Talk of a Crisis-level story ramped up when it was revealed (also on DiDio's Facebook page) that all three of the major weekly series that DC is currently publishing -- The New 52: Futures End, Earth 2: World's End and Batman Eternal would end (or, in the case of Batman, go on hiatus) at the same time.
As an aside, while Infinite Crisis was the first official sequel to Crisis on Infinite Earths, DC's Zero Hour: A Crisis in Time event clearly was a sequel, but they never said as much. You can see an exclusive interview with writer/artist Dan Jurgens about that series here. Similarly, Mark Waid's The Kingdom dealt with fallout from Crisis and undid some of its more severe impacts on the DC Universe, but was never officially recognized as doing so.
While Batman Eternal, The New 52: Futures End and Earth 2: Worlds End will all launch at different times, the three will end on the same week in March 2015, DiDio had previously confirmed.
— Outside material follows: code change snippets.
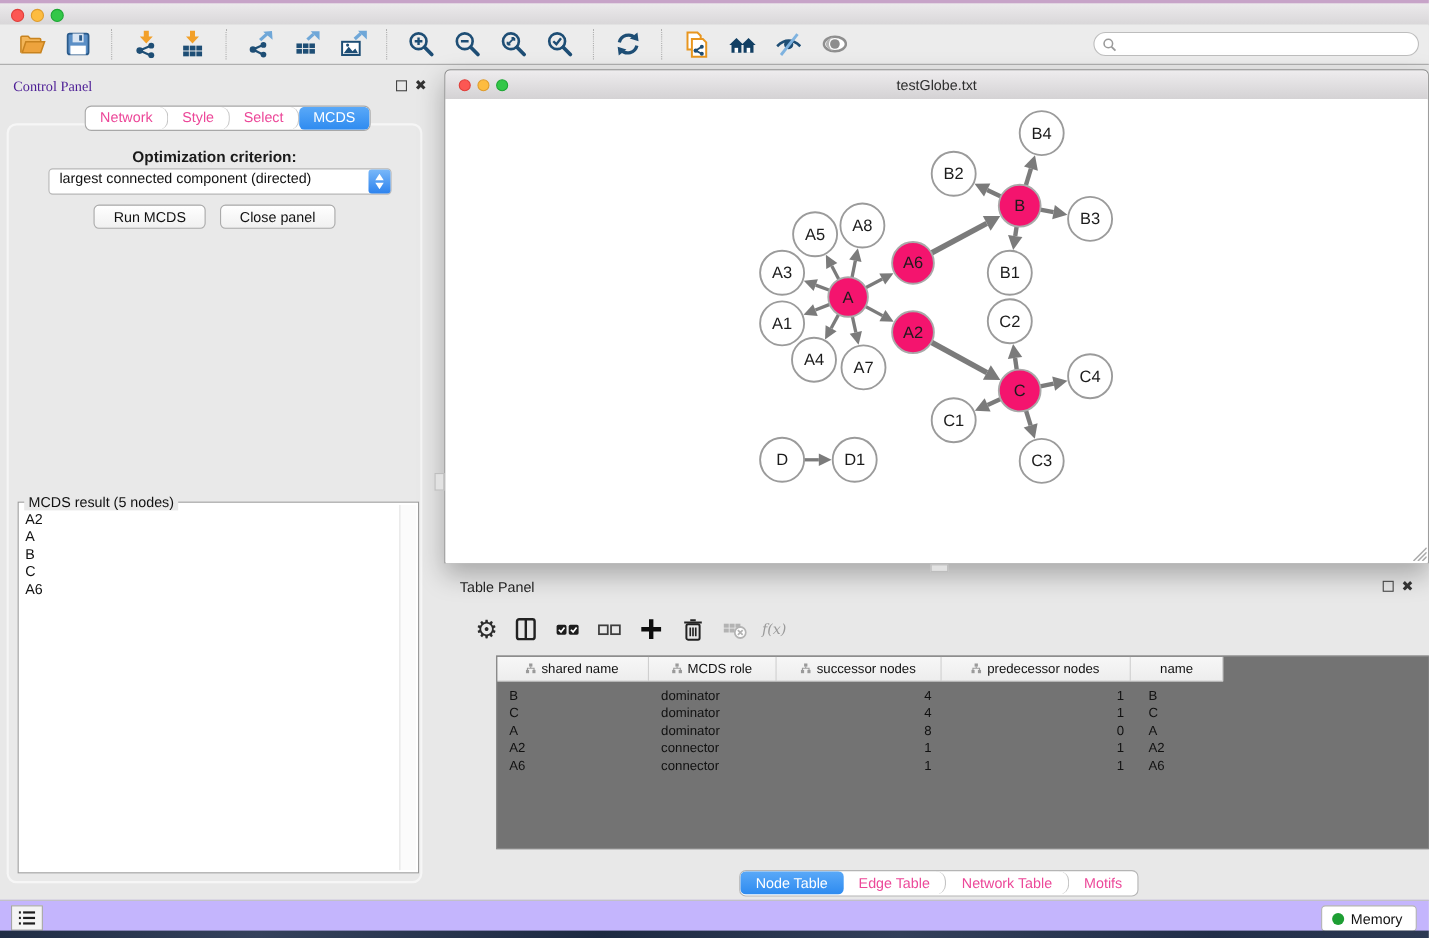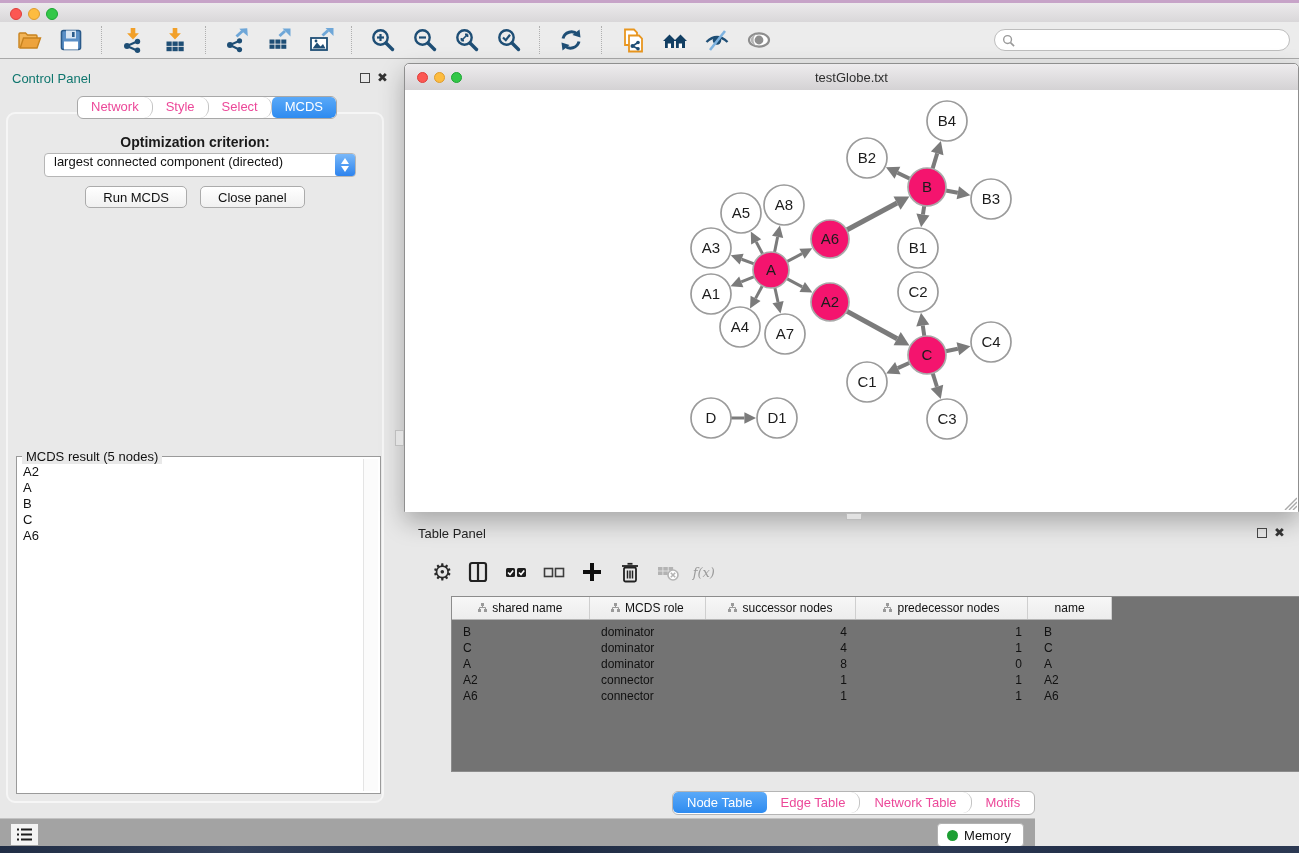--- a/index.html
+++ b/index.html
@@ -31,7 +31,7 @@
   .searchbox input{border:none;outline:none;background:transparent;flex:1;height:18px;
     font-size:13px;font-family:inherit;}
   
-  .cp-title{position:absolute;top:71px;left:12px;font-size:13px;color:#0f766e;}
+  .cp-title{position:absolute;top:71px;left:12px;font-size:13px;color:#4c1d95;font-family:Liberation Serif, serif;}
   .panel-btns{position:absolute;display:flex;gap:7px;align-items:center;}
   .float-icon{width:10px;height:10px;border:1.6px solid #444;box-sizing:border-box;display:inline-block;}
   .close-icon{font-size:13px;font-weight:bold;color:#333;line-height:10px;}

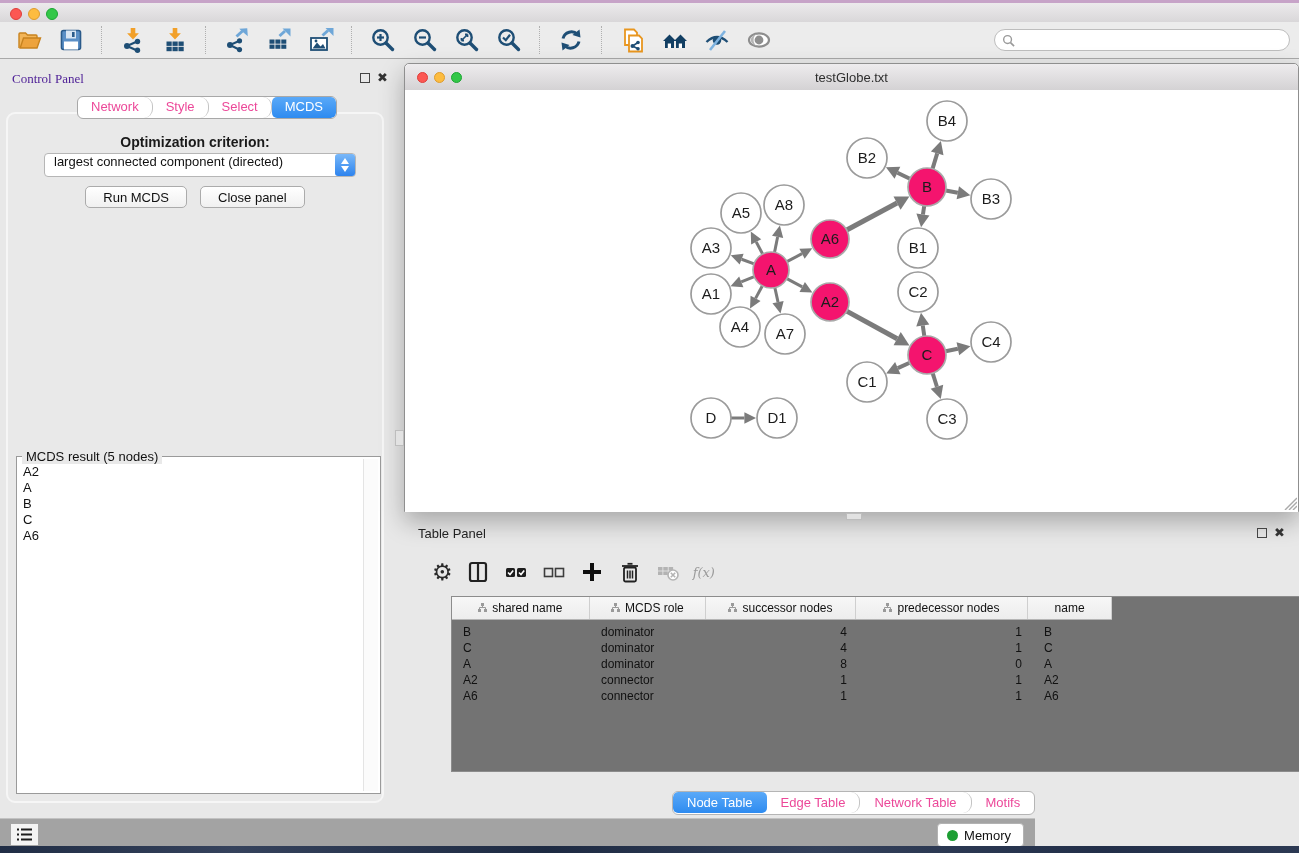--- a/index.html
+++ b/index.html
@@ -101,8 +101,8 @@
     border:1px solid #b5b5b5;border-radius:6px;background:#fff;overflow:hidden;}
   .tp-tabs .seg{padding:3px 14px 0 14px;}
   
-  .statusbar{position:absolute;top:818px;left:0;width:1035px;height:28px;
-    background:#a3a3a3;border-top:1px solid #c2c2c2;}
+  .statusbar{position:absolute;top:818px;left:0;width:1299px;height:28px;
+    background:#c4b5fd;border-top:1px solid #c2c2c2;}
   .list-btn{position:absolute;top:4px;left:10px;width:27px;height:21px;background:#f4f4f4;
     border:1px solid #a5a5a5;display:flex;align-items:center;justify-content:center;}
   .memory-btn{position:absolute;top:4px;right:11px;height:22px;padding:0 12px 0 9px;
Asked about the publishing schedule for the three weeklies on Facebook, Didio responded, "Batman Eternal started this April and runs to next March after which it takes a brief hiatus,Futures End starts this May and ends the last week of March 2015, and Worlds End starts in October and ends the same week as the others next March, hope that clears things up."
It may clear up the scheduling, but more than that it seems to suggest something fairly massive for that week in March. A time/space storyline that could impact both the alternate future of The New 52: Futures End and the multiversal aspect of Earth 2: Worlds End could explain both of them blowing up at the same time, but it could also hint at a massive shift in the structure of the DC multiverse.
A multiverse-spanning event, Grant Morrison's The Multiversity just launched and, contrary to what many fans expected, it was solicited as a New 52 title, implying that the comic would take place in the canonical DC Universe. Based on the first issue, it is apparent that the story is a direct sequel to Final Crisis, which Morrison also wrote.
Depending on how far you want to take this, and whether or not Smallville is one of the 52 earths of the official DC Multiverse, it may be worth noting that the Monitors and the red skies indicative of a Crisis-level event are appearing in Smallville: Continuity, which launched last week.
Back in July, Johns tweeted a tease of The Darkseid War, which many fans assumed would tie into the Anti-Monitor's plans and perhaps into a new Crisis.